El ministro de relaciones exteriores de Brasil, Celso Amorim, se reunió este lunes con el presidente de Argentina, Néstor Kirchner, y el canciller argentino, Rafael Bielsa, en medio de una disputa comercial entre las dos principales economías del Mercosur.
La disputa surgió a raíz de la decisión argentina de restringir la importación de electrodomésticos de Brasil.
En conferencia de prensa junto a su par argentino, Amorim prefirió no entrar en detalles sobre las diferencias comerciales con Argentina, y sólo señaló que "en relaciones intensas como las de Brasil y Argentina, siempre hay diferencias".
Disputa comercial
Las negociaciones entre los equipos técnicos de Argentina y Brasil se suspendieron hace dos semanas, luego de que ambas partes no llegaran a un acuerdo sobre dos productos: televisores y lavarropas.

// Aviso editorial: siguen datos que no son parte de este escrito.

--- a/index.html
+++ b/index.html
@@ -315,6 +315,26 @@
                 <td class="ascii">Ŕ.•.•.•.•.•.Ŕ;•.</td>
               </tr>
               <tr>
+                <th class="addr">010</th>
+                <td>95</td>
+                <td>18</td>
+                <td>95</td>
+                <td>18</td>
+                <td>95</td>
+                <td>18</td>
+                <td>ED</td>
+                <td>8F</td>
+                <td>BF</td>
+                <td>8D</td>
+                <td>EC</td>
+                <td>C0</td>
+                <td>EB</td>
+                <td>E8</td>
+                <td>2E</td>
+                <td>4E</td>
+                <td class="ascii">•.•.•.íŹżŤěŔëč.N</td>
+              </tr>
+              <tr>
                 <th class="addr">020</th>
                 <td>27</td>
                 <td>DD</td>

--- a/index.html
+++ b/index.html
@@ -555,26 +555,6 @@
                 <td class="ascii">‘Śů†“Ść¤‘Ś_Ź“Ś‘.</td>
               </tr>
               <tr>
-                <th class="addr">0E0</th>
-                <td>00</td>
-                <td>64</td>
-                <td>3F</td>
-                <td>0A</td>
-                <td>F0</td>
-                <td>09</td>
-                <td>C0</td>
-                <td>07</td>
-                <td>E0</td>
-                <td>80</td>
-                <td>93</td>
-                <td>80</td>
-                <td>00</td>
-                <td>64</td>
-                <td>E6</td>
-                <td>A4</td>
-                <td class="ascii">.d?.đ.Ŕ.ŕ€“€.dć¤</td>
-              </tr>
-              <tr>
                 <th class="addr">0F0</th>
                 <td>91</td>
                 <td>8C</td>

Según los analistas, la visita de Amorim a Buenos Aires debe entenderse como un intento de relanzar esas negociaciones a nivel oficial.

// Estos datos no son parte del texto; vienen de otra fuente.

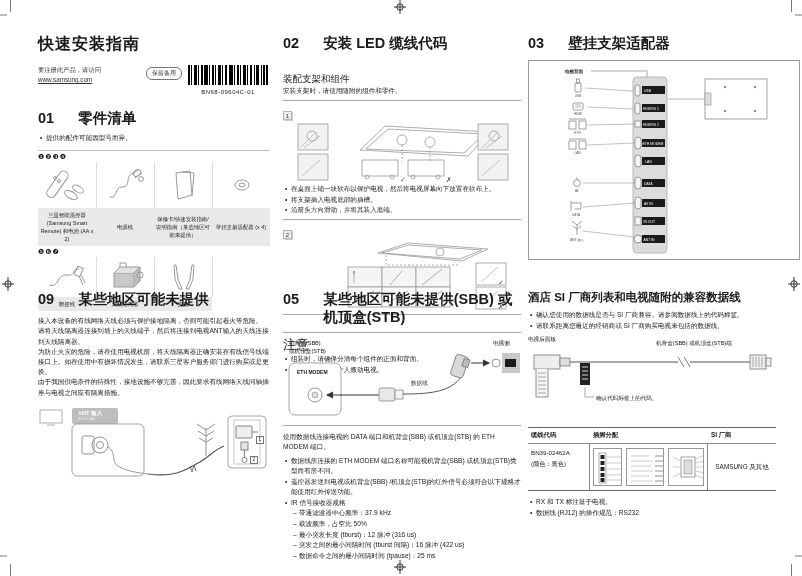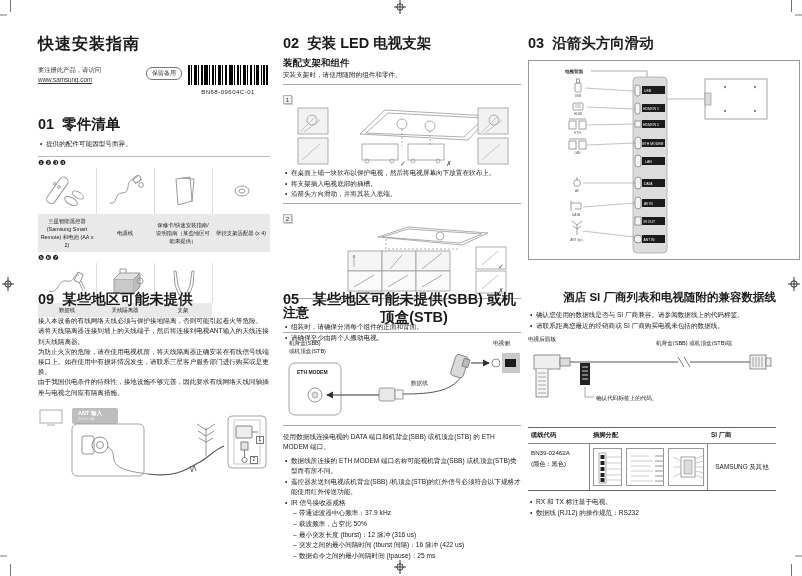--- a/index.html
+++ b/index.html
@@ -9,7 +9,7 @@
 
   
   .doc-title { font-size:16px; font-weight:bold; letter-spacing:1px; }
-  .sec-title { display:flex; gap:8px; font-size:14.5px; font-weight:bold; line-height:1.25;text-align:center; }
+  .sec-title { display:flex; gap:24px; font-size:14.5px; font-weight:bold; line-height:1.25; }
   .sec-title .no { flex:0 0 auto; }
   .sub-title { font-size:9.5px; font-weight:bold; margin-top:5px; }
   .body-txt { font-size:6.6px; line-height:1.55; color:#222; }

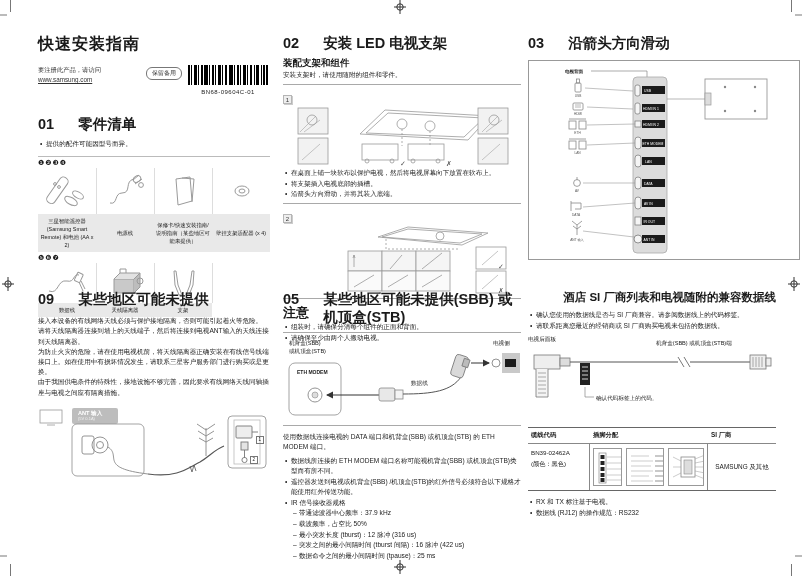--- a/index.html
+++ b/index.html
@@ -231,7 +231,7 @@
   <div class="col" id="c2t">
     <div class="sec-title">
       <span class="no">02</span>
-      <span>安装 LED 电视支架</span>
+      <span>安装 LED 缆线代码</span>
     </div>
     <div class="sub-title">装配支架和组件</div>
     <div class="body-txt">安装支架时，请使用随附的组件和零件。</div>

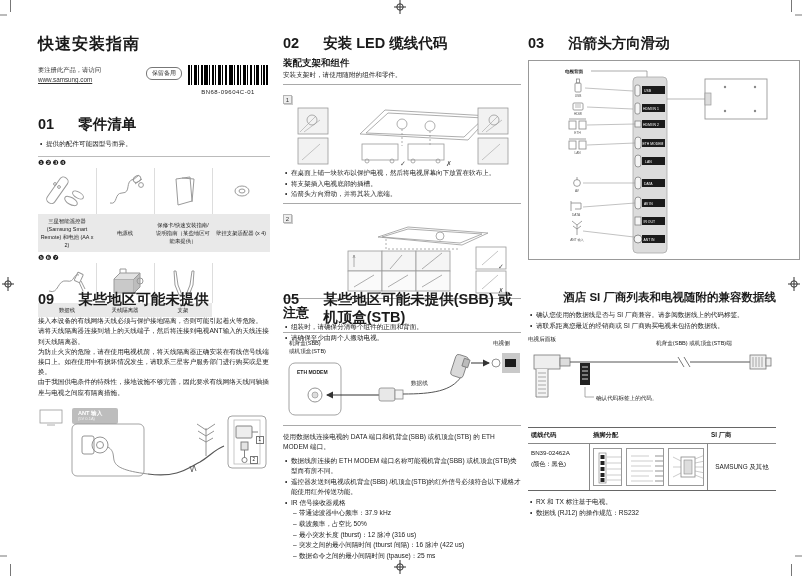--- a/index.html
+++ b/index.html
@@ -315,7 +315,7 @@
   <div class="col" id="c3t">
     <div class="sec-title">
       <span class="no">03</span>
-      <span>沿箭头方向滑动</span>
+      <span>壁挂支架适配器</span>
     </div>
 
     <div class="panel-box">

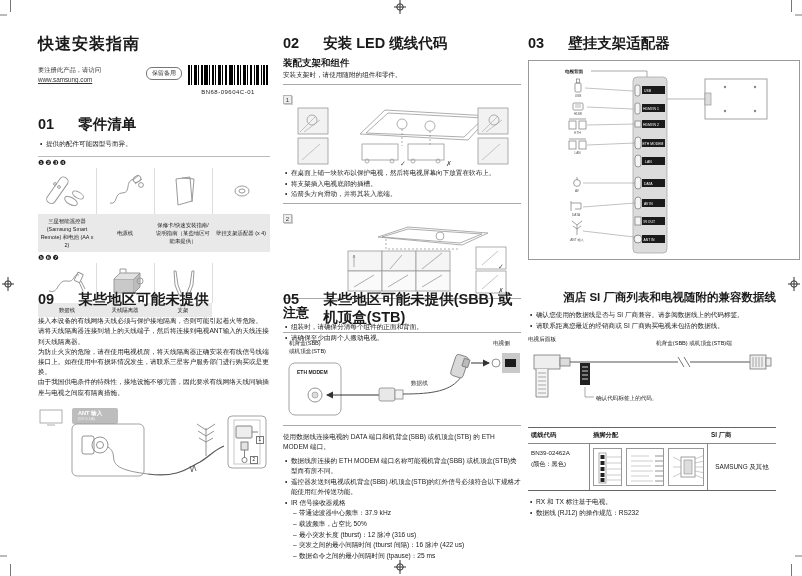--- a/index.html
+++ b/index.html
@@ -11,7 +11,7 @@
   .doc-title { font-size:16px; font-weight:bold; letter-spacing:1px; }
   .sec-title { display:flex; gap:24px; font-size:14.5px; font-weight:bold; line-height:1.25; }
   .sec-title .no { flex:0 0 auto; }
-  .sub-title { font-size:9.5px; font-weight:bold; margin-top:5px; }
+  .sub-title { font-size:9.5px; font-weight:normal; margin-top:21px; }
   .body-txt { font-size:6.6px; line-height:1.55; color:#222; }
   ul.b { list-style:none; }
   ul.b li { position:relative; padding-left:8px; font-size:6.6px; line-height:1.6; color:#222; }

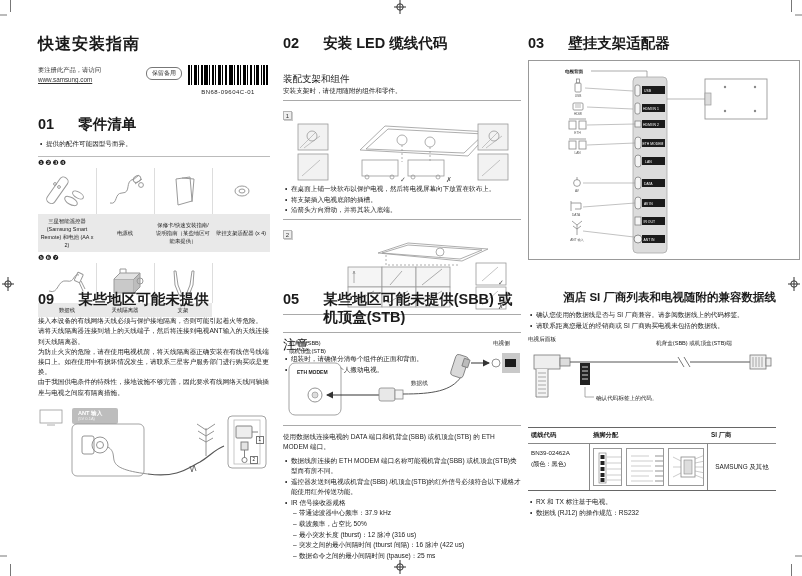--- a/index.html
+++ b/index.html
@@ -145,7 +145,7 @@
       </div>
     </div>
 
-    <div class="sec-title" style="margin-top:20px">
+    <div class="sec-title" style="margin-top:14px">
       <span class="no">01</span>
       <span>零件清单</span>
     </div>

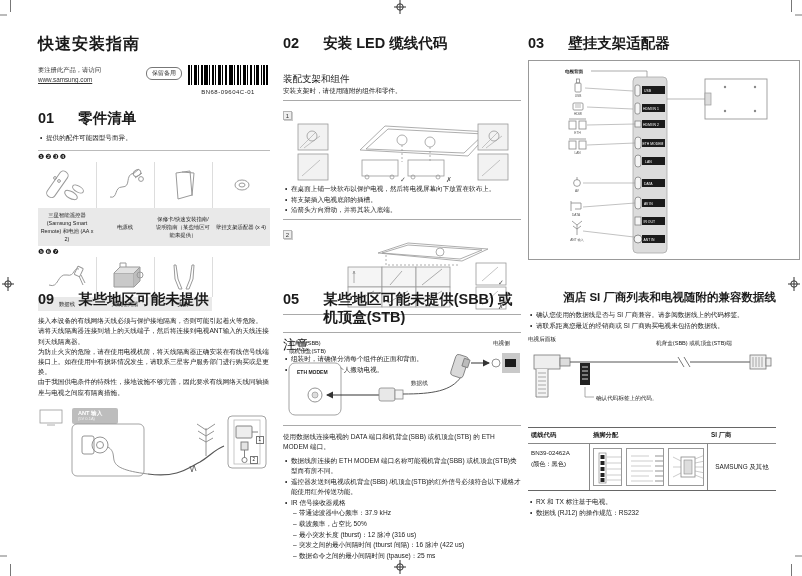--- a/index.html
+++ b/index.html
@@ -53,7 +53,7 @@
   .panel-box { margin-top:8px; border:1px solid #999; height:200px; position:relative; }
 
   
-  .h-title { font-size:11.5px; font-weight:bold;text-align:right; }
+  .h-title { font-size:11.5px; font-weight:bold; }
   .cable-table { margin-top:8px; border-top:1px solid #666; border-bottom:1px solid #666; }
   .ct-head { display:grid; grid-template-columns:62px 118px 1fr; border-bottom:1px solid #888; }
   .ct-head div { font-size:6.3px; font-weight:bold; padding:3px 3px; }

Por su parte, el canciller argentino, Rafael Bielsa, también prefirió concentrarse en los puntos en común y no en las diferencias.
"No nos detuvimos tanto en disputas como lavarropas o leche en polvo sino en la estrategia de colocar productos del Mercosur en el mundo. Para eso vamos a trabajar los gobiernos y vamos a convocar a los empresarios de ambos países", señaló Bielsa.

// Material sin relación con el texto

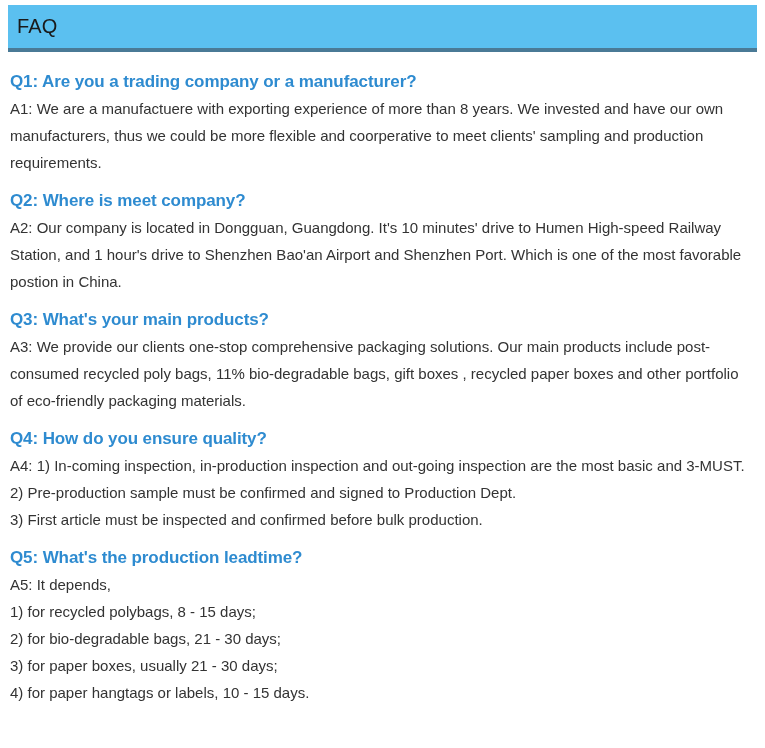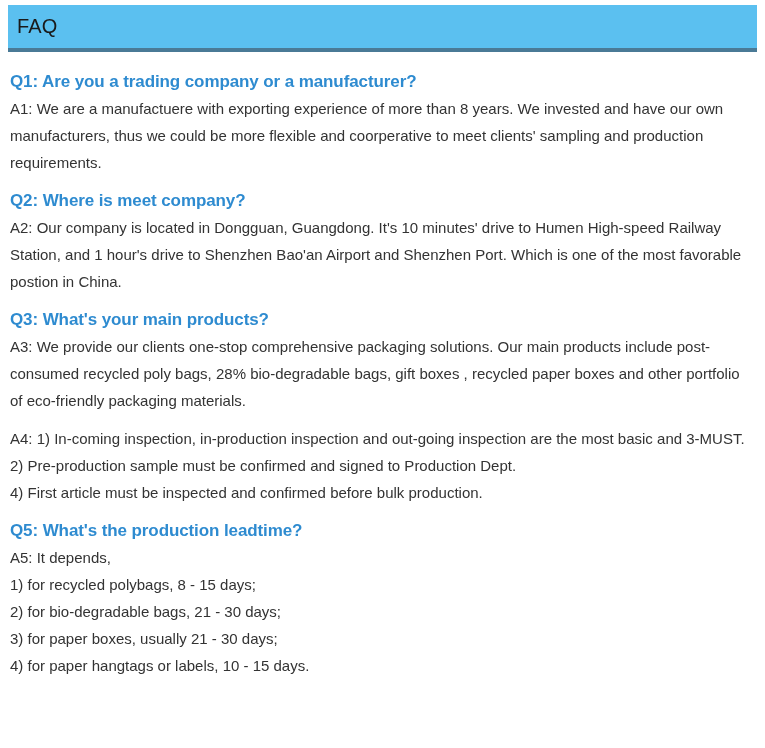--- a/index.html
+++ b/index.html
@@ -103,7 +103,7 @@
 
     <div class="faq-item">
       <div class="faq-question">Q3: What's your main products?</div>
-      <div class="faq-answer">A3: We provide our clients one-stop comprehensive packaging solutions. Our main products include post-consumed recycled poly bags, 28% bio-degradable bags, gift boxes , recycled paper boxes and other portfolio of eco-friendly packaging materials.</div>
+      <div class="faq-answer">A3: We provide our clients one-stop comprehensive packaging solutions. Our main products include post-consumed recycled poly bags, 11% bio-degradable bags, gift boxes , recycled paper boxes and other portfolio of eco-friendly packaging materials.</div>
     </div>
 
     <div class="faq-item">

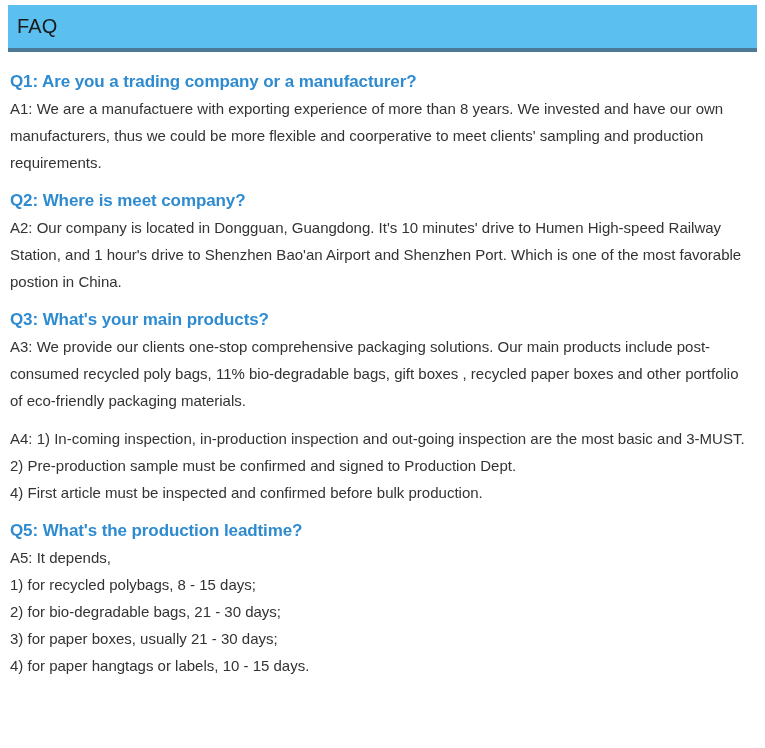--- a/index.html
+++ b/index.html
@@ -107,6 +107,7 @@
     </div>
 
     <div class="faq-item">
+      <div class="faq-question">Q4: How do you ensure quality?</div>
       <div class="faq-answer">
         <span class="faq-answer-line">A4: 1) In-coming inspection, in-production inspection and out-going inspection are the most basic and 3-MUST.</span>
         <span class="faq-answer-line">2) Pre-production sample must be confirmed and signed to Production Dept.</span>

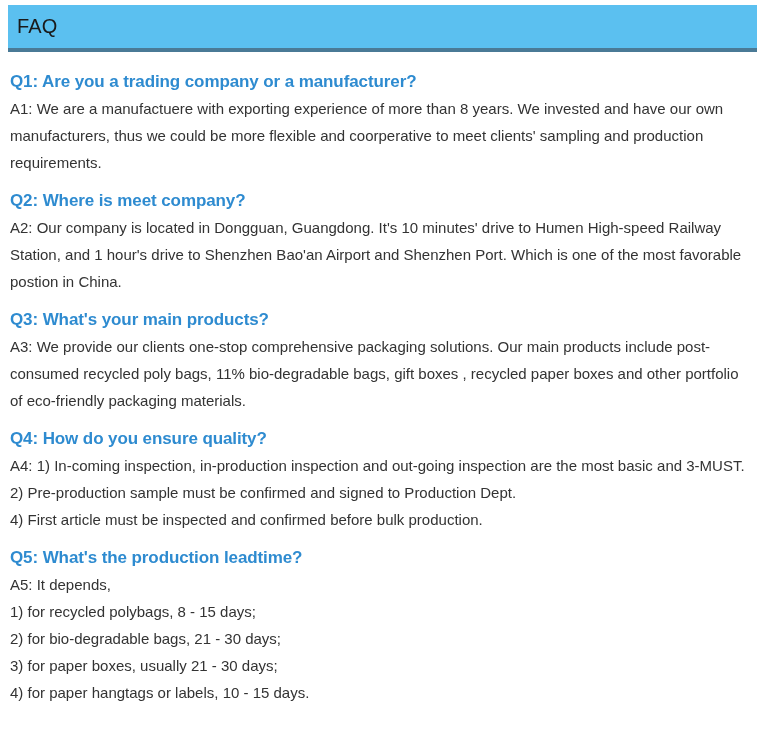--- a/index.html
+++ b/index.html
@@ -111,7 +111,7 @@
       <div class="faq-answer">
         <span class="faq-answer-line">A4: 1) In-coming inspection, in-production inspection and out-going inspection are the most basic and 3-MUST.</span>
         <span class="faq-answer-line">2) Pre-production sample must be confirmed and signed to Production Dept.</span>
-        <span class="faq-answer-line">4) First article must be inspected and confirmed before bulk production.</span>
+        <span class="faq-answer-line">3) First article must be inspected and confirmed before bulk production.</span>
       </div>
     </div>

El eterno problema argentino
Según los analistas, la visita de Amorim a Argentina obedece a otra razón, que involucra al Fondo Monetario Internacional (FMI).
El acuerdo que Argentina y el Fondo firmaron en septiembre del año pasado se encuentra prácticamente estancado, ya que el organismo considera que Argentina no ha hecho lo suficiente para reformar su economía.
El gobierno argentino considera que la falta es del FMI, por haber incluido exigencias de último momento que no formaban parte del acuerdo original.
En el pasado, Brasil fue un interlocutor importante entre Argentina y Estados Unidos, el principal accionista del FMI.
A juzgar por la presente circunstancia, tal vez Argentina crea que llegó la hora de que Brasil vuelva a darle una mano.